───── RECORDS

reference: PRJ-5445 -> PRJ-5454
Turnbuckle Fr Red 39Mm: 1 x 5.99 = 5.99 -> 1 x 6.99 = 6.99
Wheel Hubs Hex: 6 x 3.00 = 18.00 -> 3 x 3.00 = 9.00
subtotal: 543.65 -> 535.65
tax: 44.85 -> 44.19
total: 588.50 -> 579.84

──────────
───── RECORDS

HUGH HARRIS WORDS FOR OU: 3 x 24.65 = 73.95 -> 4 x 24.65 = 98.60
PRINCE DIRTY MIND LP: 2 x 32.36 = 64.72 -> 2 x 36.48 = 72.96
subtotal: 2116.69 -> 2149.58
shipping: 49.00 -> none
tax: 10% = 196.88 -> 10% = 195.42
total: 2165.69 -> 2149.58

──────────
───── RECORDS

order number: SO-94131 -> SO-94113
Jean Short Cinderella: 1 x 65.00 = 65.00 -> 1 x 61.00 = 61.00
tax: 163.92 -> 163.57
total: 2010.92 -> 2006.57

──────────

### ACTIVITY
Go through the entries above and report every line in which the word "subtotal" appears.

### RESULT FOR THIS EXERCISE
subtotal: 543.65 -> 535.65
subtotal: 2116.69 -> 2149.58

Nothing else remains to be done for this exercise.